For personal injury attorneys, one of the primary objectives during pre-litigation is to persuade the insurance company that the value of the case surpasses the policy limits. Successfully doing so places the insurer in a precarious position, setting them up for a potential bad faith claim if they opt not to tender the full policy before litigation. Utilizing focus groups becomes a potent tool in this endeavor, as they offer a glimpse into how potential jurors might value the case. To comprehend the full potential of focus groups in this legal strategy, it’s crucial to first understand the basic premises on which insurance claims and potential bad faith actions operate.
1. Duty to Settle:
Insurance companies have a duty to act in the best interests of their insured. This includes accepting reasonable settlement offers that fall within policy limits to protect their insured from an excess judgment. In line with this duty, the concept of 'bad faith' comes into play when discussing settlement refusals, as described below.
2. Bad Faith:
If the insurance company unreasonably refuses (this is the standard) to settle within policy limits and a verdict exceeds those limits, the insured (the defendant in the original case) might have a claim against their own insurance company for bad faith.

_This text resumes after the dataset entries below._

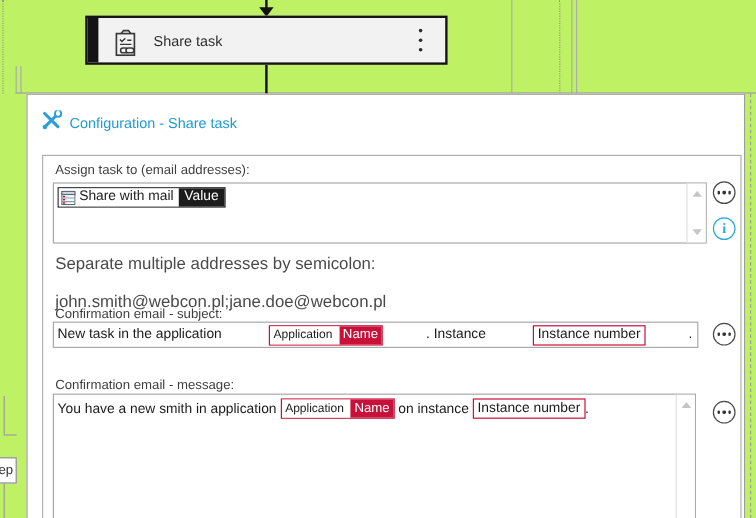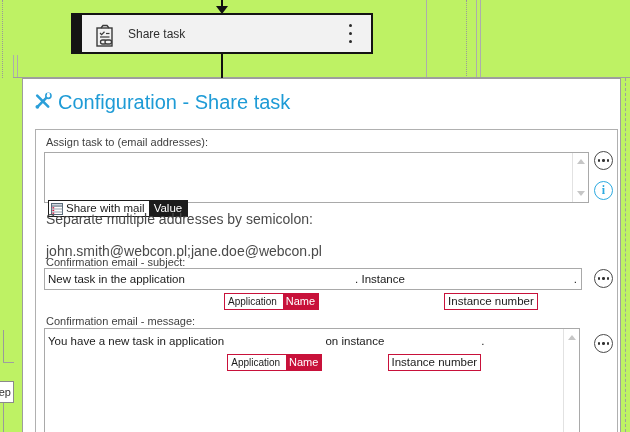--- a/index.html
+++ b/index.html
@@ -33,40 +33,40 @@
   #bg-step-box { position:absolute; left:-5px; top:381px; width:19px; height:22px;
     background:#fff; border:1px solid #8a8a8a; display:flex; align-items:center; justify-content:flex-end;
     padding-right:2px; font-size:11px; color:#333; }
 
   
   #dialog {
     position:absolute; left:22px; top:78px; width:599px; height:360px;
     background:#ffffff; border:1px solid #9d9d9d; z-index:10;
   }
   #dialog-title { position:absolute; left:11px; top:12px; display:flex; align-items:center; gap:6px; }
-  #dialog-title .t-text { font-size:20px; color:#1e9bd6; }
+  #dialog-title .t-text { font-size:12px; color:#1e9bd6; }
 
   #groupbox { position:absolute; left:12px; top:50px; width:583px; height:316px; border:1px solid #b0b0b0; background:#fff; }
 
   .fld-label { position:absolute; font-size:11px; color:#3f3f3f; }
   .note { position:absolute; font-size:14px; color:#4a4a4a; }
 
   .box { position:absolute; background:#fff; border:1px solid #a9a9a9; }
 
   
   .sbar { position:absolute; top:0; right:0; bottom:0; width:16px; background:#fff; border-left:1px solid #e2e2e2; }
   .sb-up, .sb-dn { position:absolute; left:4px; width:0; height:0; cursor:pointer;
     border-left:4px solid transparent; border-right:4px solid transparent; }
   .sb-up { top:6px; border-bottom:5px solid #c6c6c6; }
   .sb-dn { bottom:6px; border-top:5px solid #c6c6c6; }
 
   
   .rich-line { position:absolute; display:flex; align-items:center; font-size:11.5px; color:#1a1a1a; }
   .rich-line span { white-space:pre; }
-  .tag { display:inline-flex; align-items:stretch; height:17px; line-height:15px;margin-top:44px; }
+  .tag { display:inline-flex; align-items:stretch; height:17px; line-height:15px; }
   .tag-black { border:1px solid #1c1c1c; }
   .tag-black .seg-a { display:flex; align-items:center; gap:3px; background:#fff; color:#1a1a1a; padding:0 4px 0 2px; font-size:11.5px; }
   .tag-black .seg-b { display:flex; align-items:center; background:#1c1c1c; color:#fff; padding:0 5px; font-size:11.5px; }
   .tag-red { border:1px solid #c8113a; }
   .tag-red .seg-a { display:flex; align-items:center; background:#fff; color:#1a1a1a; padding:0 3px; font-size:10px; }
   .tag-red .seg-b { display:flex; align-items:center; background:#c8113a; color:#fff; padding:0 3px; font-size:11px; }
   .tag-red.plain { padding:0 3px; display:inline-flex; align-items:center; background:#fff; color:#1a1a1a; font-size:11.5px; }
 
   
   .round-btn { position:absolute; width:19px; height:19px; border:1.4px solid #4a4a4a; border-radius:50%;
@@ -182,21 +182,21 @@
         </span>
         <span>. Instance </span>
         <span class="tag tag-red plain">Instance number</span>
         <span>.</span>
       </div>
     </div>
 
     <div class="fld-label" style="left:23px; top:236px;">Confirmation email - message:</div>
     <div class="box" style="left:21px; top:249px; width:536px; height:112px;">
       <div class="rich-line" style="left:3px; top:2px; height:19px;">
-        <span>You have a new task in application </span>
+        <span>You have a new smith in application </span>
         <span class="tag tag-red">
           <span class="seg-a">Application </span>
           <span class="seg-b">Name</span>
         </span>
         <span> on instance </span>
         <span class="tag tag-red plain">Instance number</span>
         <span>.</span>
       </div>
       <div class="sbar">
         <span class="sb-up"></span>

3. Consequences for Insurance Company:
If found liable for bad faith, the insurance company might have to pay the entire judgment amount even if it exceeds the policy limits, along with any other damages suffered by the insured due to the insurer’s conduct.
The insured, after being faced with a judgment beyond their policy limits, might sue their insurance company for bad faith. This would be a separate action from the original lawsuit. In this action, the insured would argue that the insurer’s failure to settle led to the excess judgment.
5. Factors Considered:
Courts will look at various factors to determine if the insurance company acted in bad faith, such as the clarity of liability, the potential for damages to exceed the policy limits, and the insurer’s decision-making process.
6. Assignment of Claims:
Sometimes, to resolve the excess judgment, the insured might assign their bad faith claim rights against their insurer to the injured party (plaintiff in the original case). The injured party could then pursue the bad faith claim directly against the insurance company.
7. Practical Outcome:
In many instances, fearing a bad faith claim, insurance companies might opt to settle within policy limits when liability is clear and damages could exceed those limits.
Having established the foundational concepts, let’s delve into the role of focus groups in navigating these complexities during pre-litigation.
Objective of the Focus Group in Pre-Litigation:
The primary goal is to establish, through simulated juror feedback, that the value of the injury claim exceeds the policy limit. By presenting the case and potential damages to a mock jury, attorneys can gauge how real jurors might perceive and value the injuries, pain, suffering, and future medical needs. This simulated outcome aids in demonstrating to insurance companies the potential risks of not settling at policy limits before a lawsuit is filed.
Strategies to Persuade Insurers of Exceeding Policy Limits:
1. Pre-Litigation Focus Group:
Conduct a focus group (hiring an independent company is ideal) with the explicit aim of understanding how a hypothetical jury perceives the value of the case. Use this feedback to emphasize the possibility that a real jury might award damages surpassing the policy limits.
2. Presentation of Potential Jury Awards:
Provide data and rationale to insurers about what a jury might award in similar scenarios, underscoring the risks they face by not settling at the policy limit.
3. Discussion of Future Medical Treatments:
Detail the "reasonably foreseeable" future medical needs and expenses, emphasizing that these contribute significantly to the claim’s valuation, which might exceed policy limits. While the practical aspects such as future medical treatments are essential, the intangible aspects, like pain and suffering, also play a pivotal role, as explored next.
6. Pain and Suffering:
Accentuate the intangible yet substantial pain and suffering experienced by the plaintiff, illustrating why this factor alone can push the valuation beyond policy limits.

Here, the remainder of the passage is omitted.